**Dataset excerpts:**
== Segment start ==

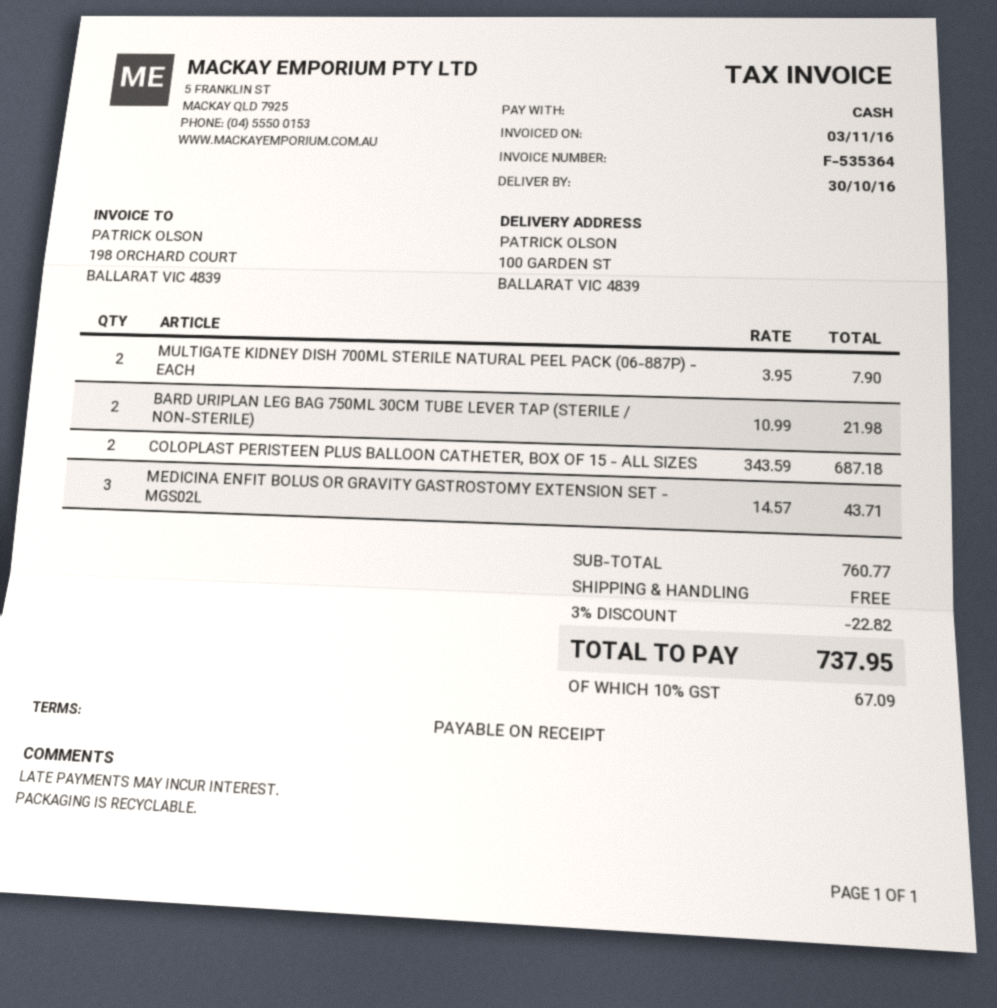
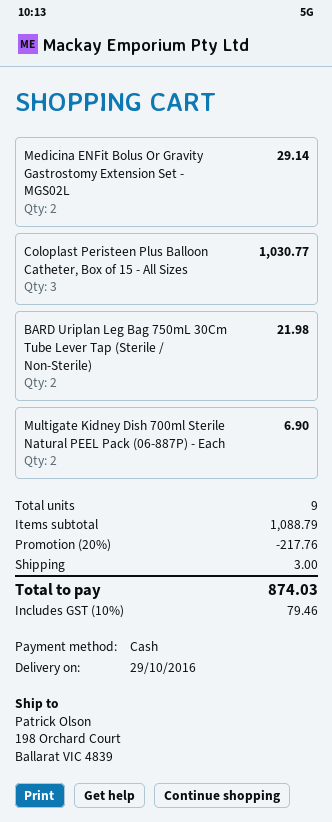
delivery date: 2016-10-30 -> 2016-10-29
ship to: 100 GARDEN ST, BALLARAT VIC 4839 -> 198 Orchard Court, Ballarat VIC 4839
MULTIGATE KIDNEY DISH 700ML STERILE NATURAL PEEL PACK (06-887P) - EACH: 2 for 7.90 -> 2 for 6.90
COLOPLAST PERISTEEN PLUS BALLOON CATHETER, BOX OF 15 - ALL SIZES: 2 for 687.18 -> 3 for 1030.77
MEDICINA ENFIT BOLUS OR GRAVITY GASTROSTOMY EXTENSION SET - MGS02L: 3 for 43.71 -> 2 for 29.14
subtotal: 760.77 -> 1088.79
discount: 3% = 22.82 -> 20% = 217.76
shipping: 0.00 -> 3.00
tax: 10% = 67.09 -> 10% = 79.46
total: 737.95 -> 874.03

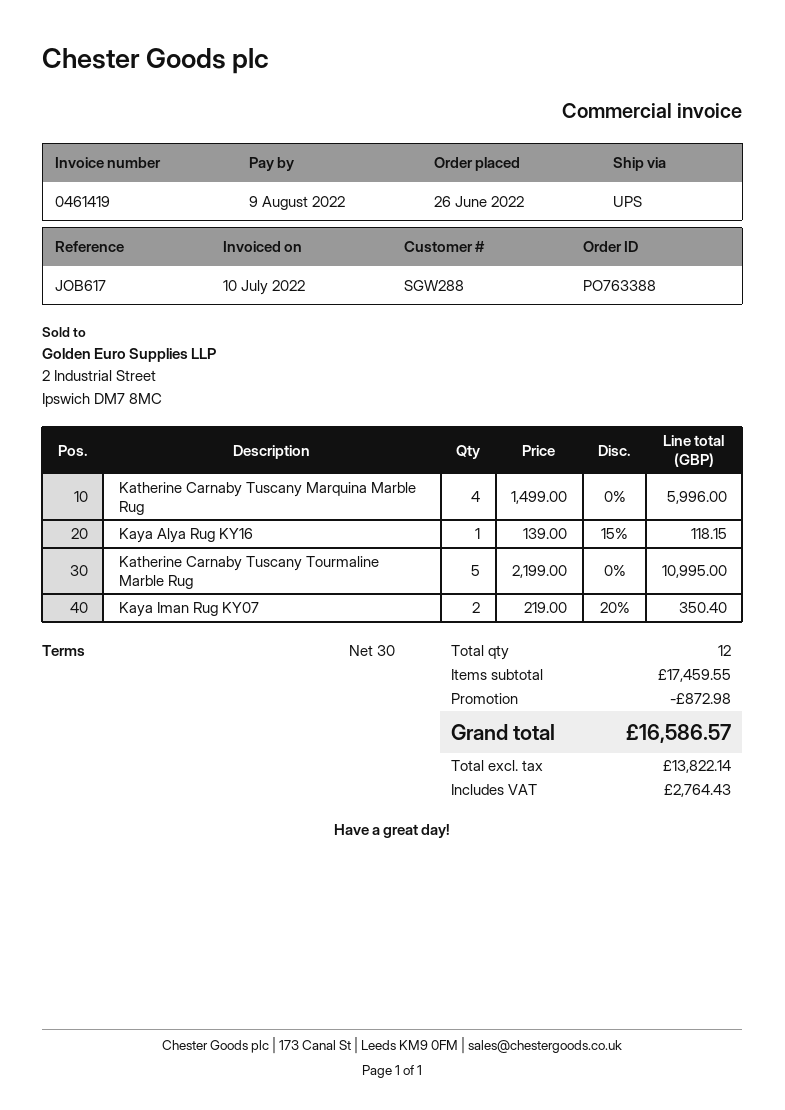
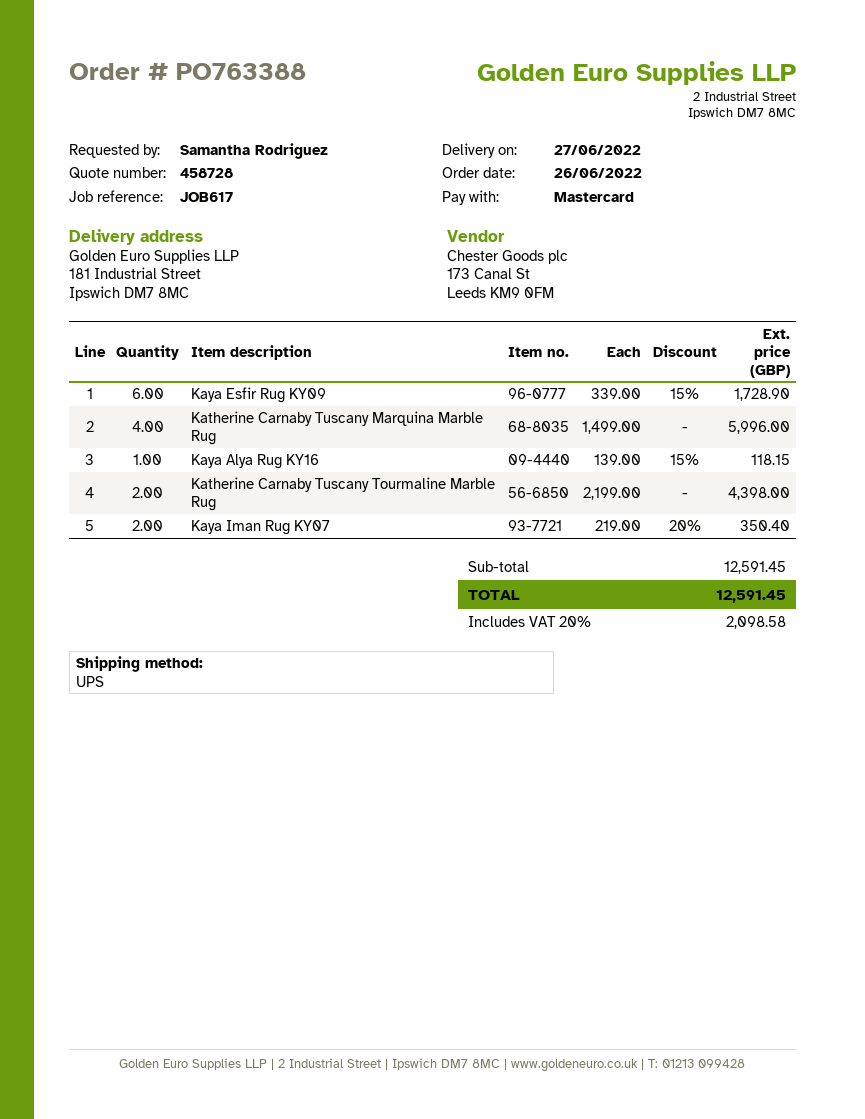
Katherine Carnaby Tuscany Tourmaline Marble Rug: 5 x 2199.00 = 10995.00 -> 2 x 2199.00 = 4398.00
Kaya Esfir Rug KY09: none -> 6 x 339.00 - 15% = 1728.90
subtotal: 17459.55 -> 12591.45
discount: 872.98 -> none
tax: 2764.43 -> 2098.58
total: 16586.57 -> 12591.45

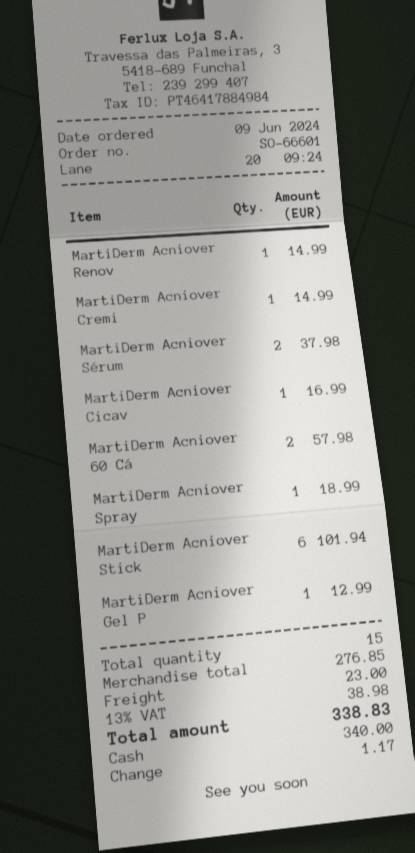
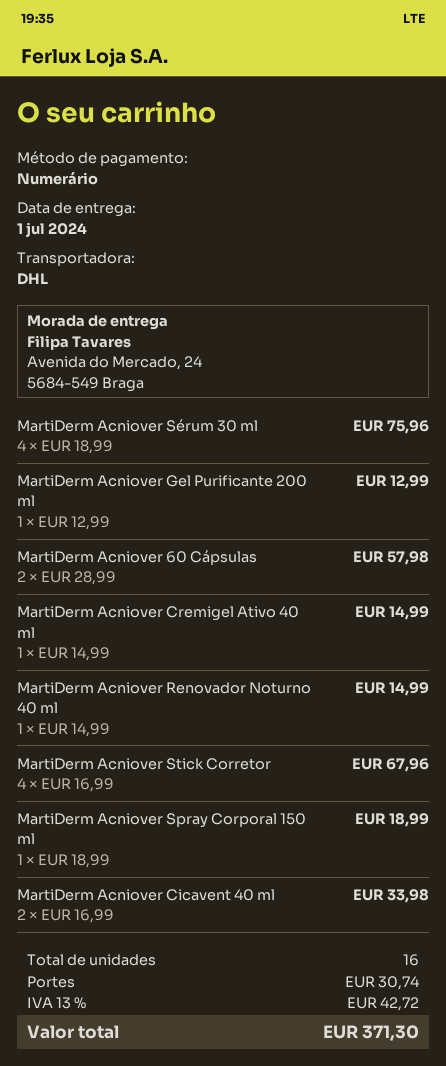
MartiDerm Acniover Sérum: 2 for 37.98 -> 4 for 75.96
MartiDerm Acniover Cicav: 1 for 16.99 -> 2 for 33.98
MartiDerm Acniover Stick: 6 for 101.94 -> 4 for 67.96
total quantity: 15 -> 16
shipping: 23.00 -> 30.74
tax: 13% = 38.98 -> 13% = 42.72
total: 338.83 -> 371.30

== Segment end ==

**Task objective:**
With the pictures left out, write out exactly the lines from the line containing "tax: 2764.43 -> 2098.58" through the last line of the entries above, both ends included, and no others.

**Task output:**
tax: 2764.43 -> 2098.58
total: 16586.57 -> 12591.45

MartiDerm Acniover Sérum: 2 for 37.98 -> 4 for 75.96
MartiDerm Acniover Cicav: 1 for 16.99 -> 2 for 33.98
MartiDerm Acniover Stick: 6 for 101.94 -> 4 for 67.96
total quantity: 15 -> 16
shipping: 23.00 -> 30.74
tax: 13% = 38.98 -> 13% = 42.72
total: 338.83 -> 371.30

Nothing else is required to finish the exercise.